┌──
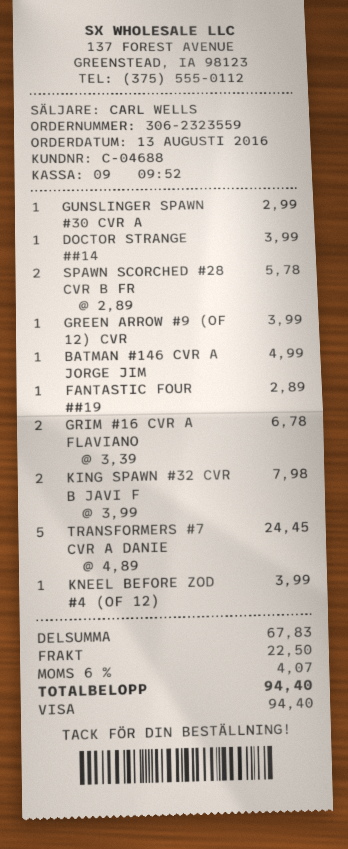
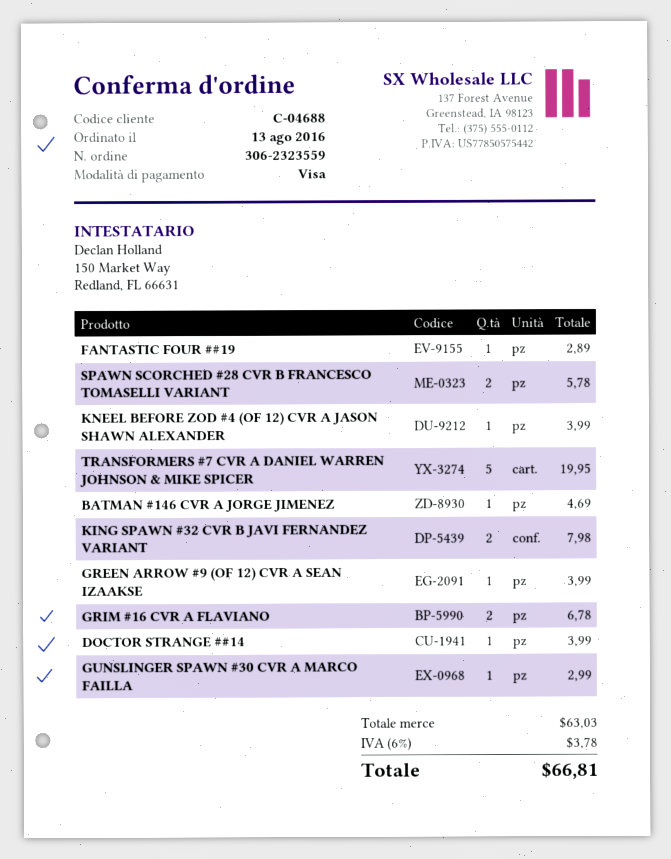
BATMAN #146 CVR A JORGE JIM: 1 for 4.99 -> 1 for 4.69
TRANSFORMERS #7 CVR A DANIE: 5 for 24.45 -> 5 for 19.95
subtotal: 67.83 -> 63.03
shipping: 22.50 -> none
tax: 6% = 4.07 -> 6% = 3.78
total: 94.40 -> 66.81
└──
┌──
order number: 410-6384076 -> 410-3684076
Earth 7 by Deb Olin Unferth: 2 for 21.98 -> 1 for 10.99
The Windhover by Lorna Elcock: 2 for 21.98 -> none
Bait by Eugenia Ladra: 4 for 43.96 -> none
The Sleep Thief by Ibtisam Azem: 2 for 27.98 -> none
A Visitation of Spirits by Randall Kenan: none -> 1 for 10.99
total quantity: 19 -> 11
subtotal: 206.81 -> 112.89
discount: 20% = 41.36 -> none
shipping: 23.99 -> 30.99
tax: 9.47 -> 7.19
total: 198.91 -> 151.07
└──
┌──
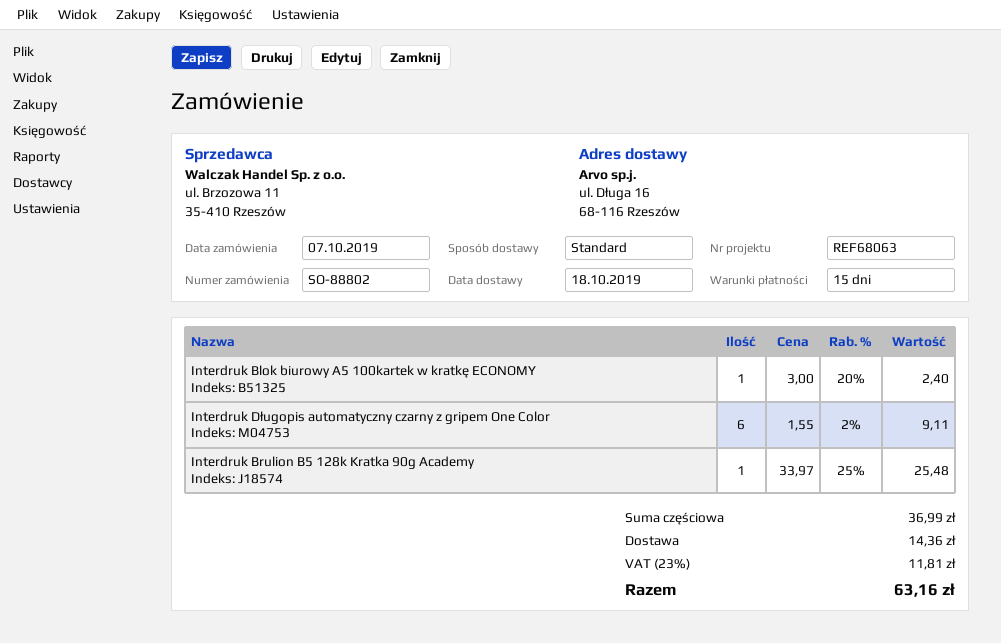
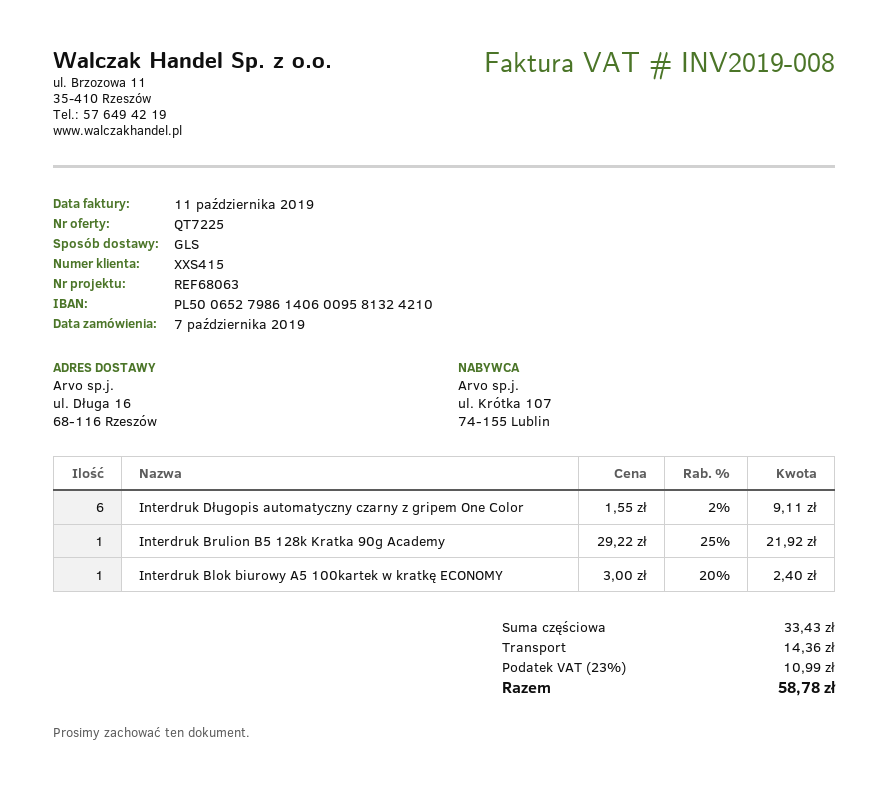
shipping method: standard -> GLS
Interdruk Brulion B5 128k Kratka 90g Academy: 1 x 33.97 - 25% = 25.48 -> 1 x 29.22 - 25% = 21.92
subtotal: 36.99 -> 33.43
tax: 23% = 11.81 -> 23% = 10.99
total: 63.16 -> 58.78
└──
> What is required: Given the data above, transcribe exactly the lines from the one containing "discount: 20% = 41.36 -> none" down to the one containing "total: 198.91 -> 151.07", and no others.

> Solved exercise:
discount: 20% = 41.36 -> none
shipping: 23.99 -> 30.99
tax: 9.47 -> 7.19
total: 198.91 -> 151.07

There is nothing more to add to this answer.